Let $V\subset\mathbb{C}[X]$ be the set of polynomials of degree at most $w$ and the pairing $\langle\cdot,\cdot\rangle:V\times V\rightarrow\mathbb{C}$ given by $$ \left\langle\sum a_nX^n,\sum b_nX^n \right\rangle=\sum (-1)^{w-n}\binom{w}{n}^{-1}a_nb_{w-n}.$$ It can be seen that $$\left\langle(aX+b)^w,(cX+d)^w\right\rangle=(ad-bc)^{w}.$$
In the article Modular forms and period polynomials by Pașol and Popa, the authors state that the last relation implies $\langle P|g,Q\rangle=\langle P,Q|g^{-1}\rangle$ for every $g\in SL_2(\mathbb{R})$, where we have an action of $SL_2(\mathbb{R})$ on $V$ given by $$P|g(X)=(cX+d)^wP\left(\frac{aX+b}{cX+d}\right), \quad g=\begin{bmatrix}a&b\\c&d\end{bmatrix}\in SL_2(\mathbb{R}).$$
Can someone tell me how they obtained $\langle P|g,Q\rangle=\langle P,Q|g^{-1}\rangle$? I tried to check $P=X^n$ and $Q=X^m$ (then, by bilinearity, will imply the relation for every pair of polynomials), but the computations are not very simple and I couldn't finish them. There has to be something easier.

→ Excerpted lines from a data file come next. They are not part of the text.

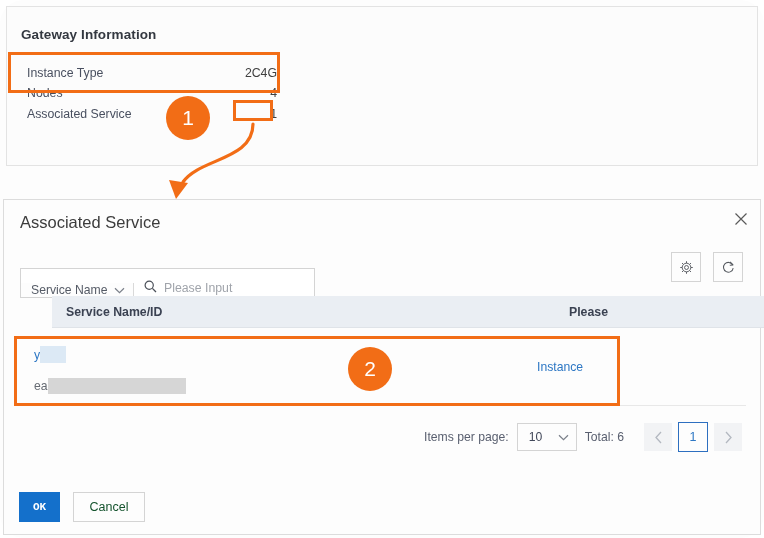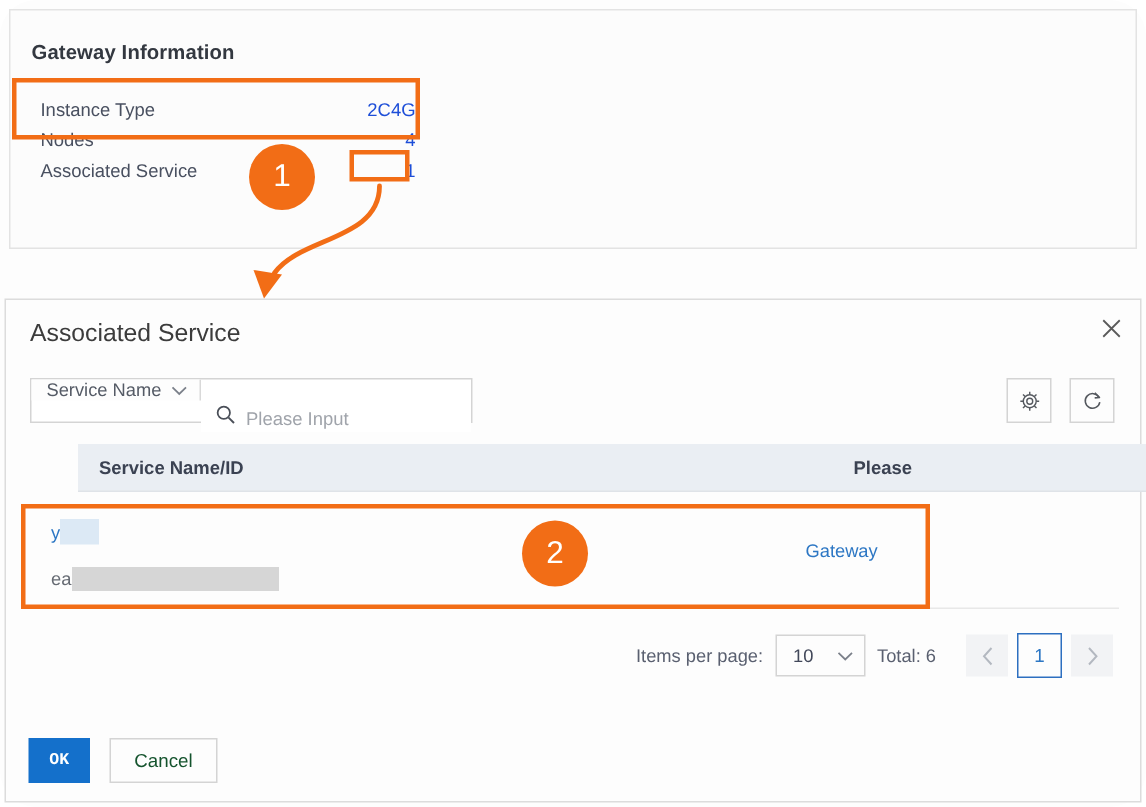--- a/index.html
+++ b/index.html
@@ -30,7 +30,7 @@
   }
   .gw-row .v {
     position: absolute; right: 6px; top: 0;
-    font-size: 12.3px; color: #1d4ed8; text-align: right;
+    font-size: 12.3px; color: #404040; text-align: right;
   }
   #gw-row-0 { top: 59px; }
   #gw-row-1 { top: 79px; }

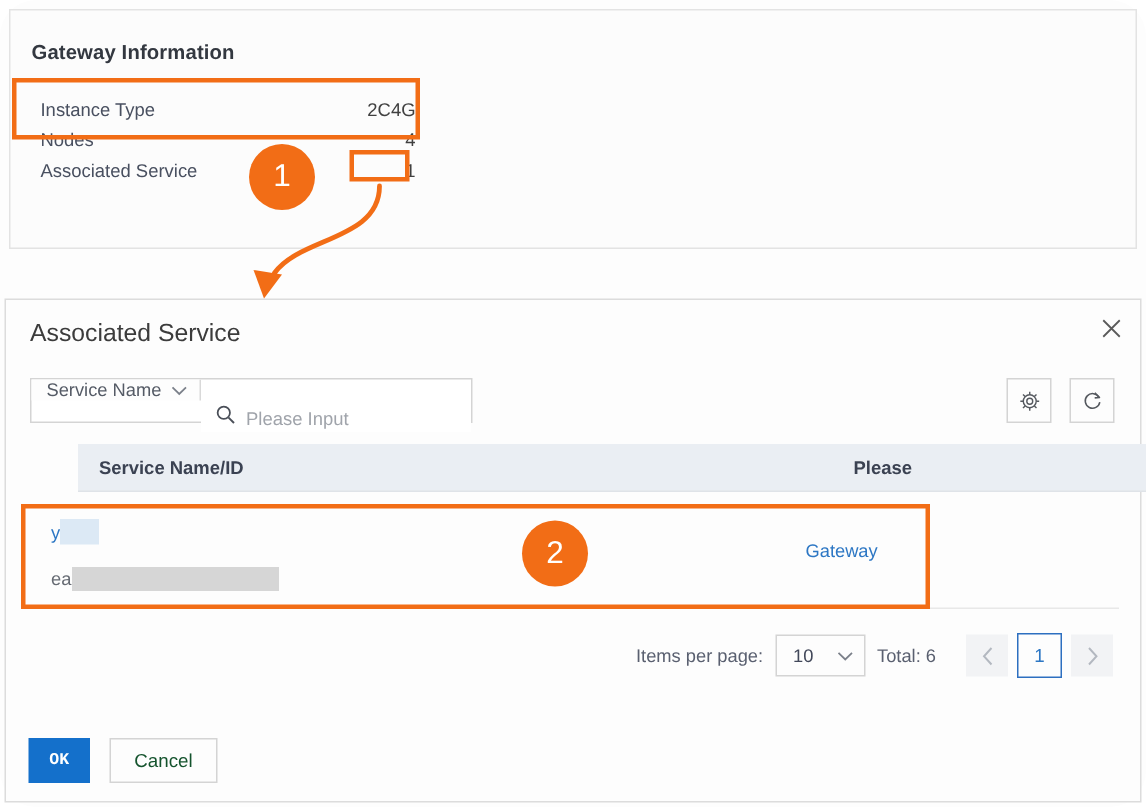--- a/index.html
+++ b/index.html
@@ -58,8 +58,8 @@
 
   
   .search-wrap {
-    position: absolute; left: 16px; top: 52px;
-    height: 30px; display: flex; align-items: flex-start;
+    position: absolute; left: 16px; top: 68px;
+    height: 30px; display: flex; align-items: flex-end;
     border: 1px solid #d4d4d4; background: #fff;
   }
   .search-select {

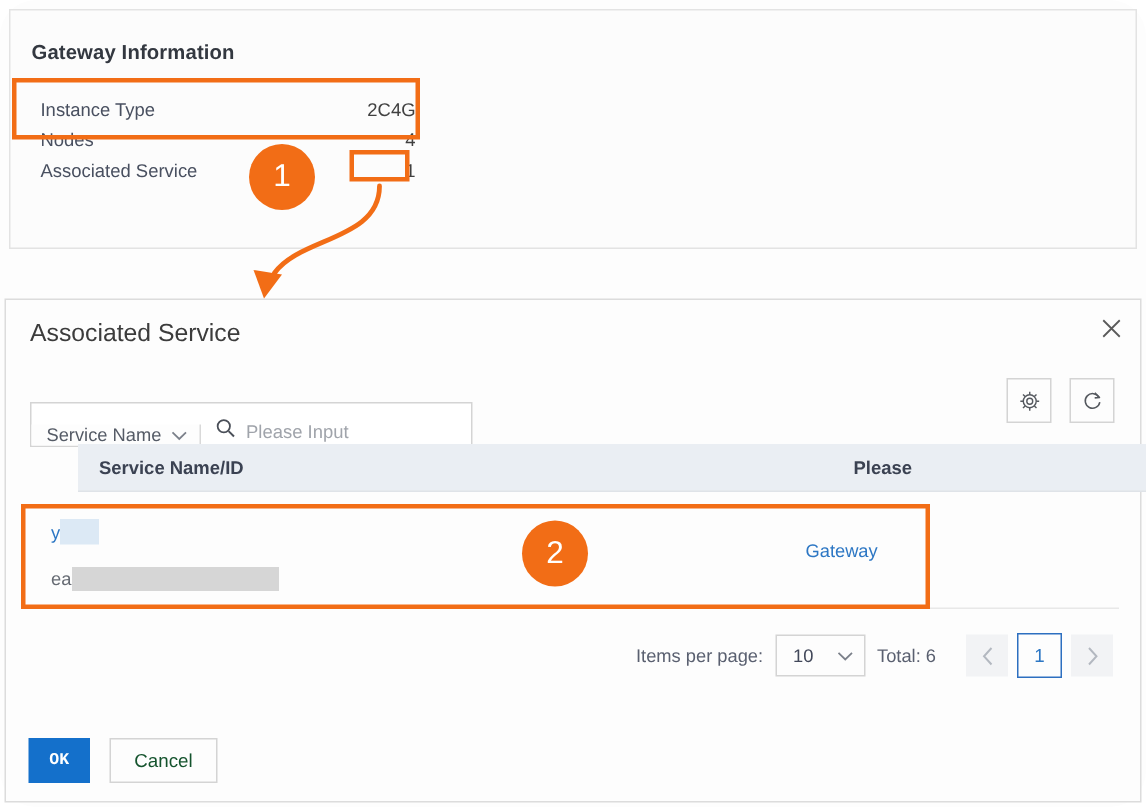--- a/index.html
+++ b/index.html
@@ -278,7 +278,7 @@
           <span class="redact-gray"></span>
         </div>
       </div>
-      <div class="cell-actions">Gateway</div>
+      <div class="cell-actions">Instance</div>
     </div>
 
     <div class="pager">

Lemma. If $a_0,\dots, a_w$ are distinct complex numbers, then $(X+a_0)^w,\dots,(X+a_w)^w$ are linearly independent.
Proof. Let $x_0,\dots,x_w\in\mathbb{C}$ such that $x_0(X+a_0)^w+\dots+x_w(X+a_w)^w=0$. Expanding the brackets we obtain $$ \sum_n\sum_j \binom{w}{j}x_na_n^jX^{w-j}=0$$ which is equivalent to $$\sum_j\binom{w}{j}\left[\sum_na_n^jx_n\right]X^{w-j}=0.$$ From the last equality we get $$ \begin{bmatrix} 1 & 1 & \cdots & 1 \\ a_0 & a_1 & \cdots & a_w \\ \vdots & \vdots & \ddots & \vdots \\ a_0^w & a_1^w & \cdots & a_w^w \end{bmatrix}\cdot \begin{bmatrix} x_0 \\ x_1 \\ \vdots \\ x_w \end{bmatrix}=0 $$ so $x_0=\dots=x_n=0$, as the system matrix has determinant $\prod_{i<j}(a_j-a_i)\neq 0$. $\Box$
From the above lemma, $V$ is generated by the polynomials of type $(mX+n)^w$, so it's enough to prove $\langle P|g,Q|g\rangle=(\det{g})^w\langle P,Q\rangle$ only for $P=(mX+n)^w$ and $Q=(pX+q)^w$. Note that this statement is stronger, as we alow $g$ to be any invertible matrix.
We will write $(mX+n)^w=[m,n]^\star$. Then, for $g=\begin{bmatrix}a&b\\c&d\end{bmatrix}$, we have $$[m,n]^\star|g= \left(m(aX+b)+n(cX+d)\right)^w=[am+cn,bm+dn]^\star= [(m,n)\cdot g]^\star.$$ Moreover, we note that $$\left\langle[m,n]^\star,[p,q]^\star\right\rangle=\begin{vmatrix}m&n\\p&q\end{vmatrix}^w.$$
Therefore $$\langle P|g,Q|g\rangle= \left\langle[m,n]^\star|g,[p,q]^\star|g\right\rangle= \left\langle\left[(m,n)\cdot g\right]^\star,\left[(p,q)\cdot g\right]^\star\right\rangle= \left(\det{\left(\begin{bmatrix}m&n\\p&q\end{bmatrix}g\right)}\right)^w= (\det{g})^w\begin{vmatrix}m&n\\p&q\end{vmatrix}^w= (\det{g})^w\langle P,Q\rangle.$$
From the last relation, we get $\langle P|g,Q\rangle=\langle P,Q|g^{-1}\rangle$ for $g\in SL_2(\mathbb{R})$, replacing $Q$ with $Q|g^{-1}$.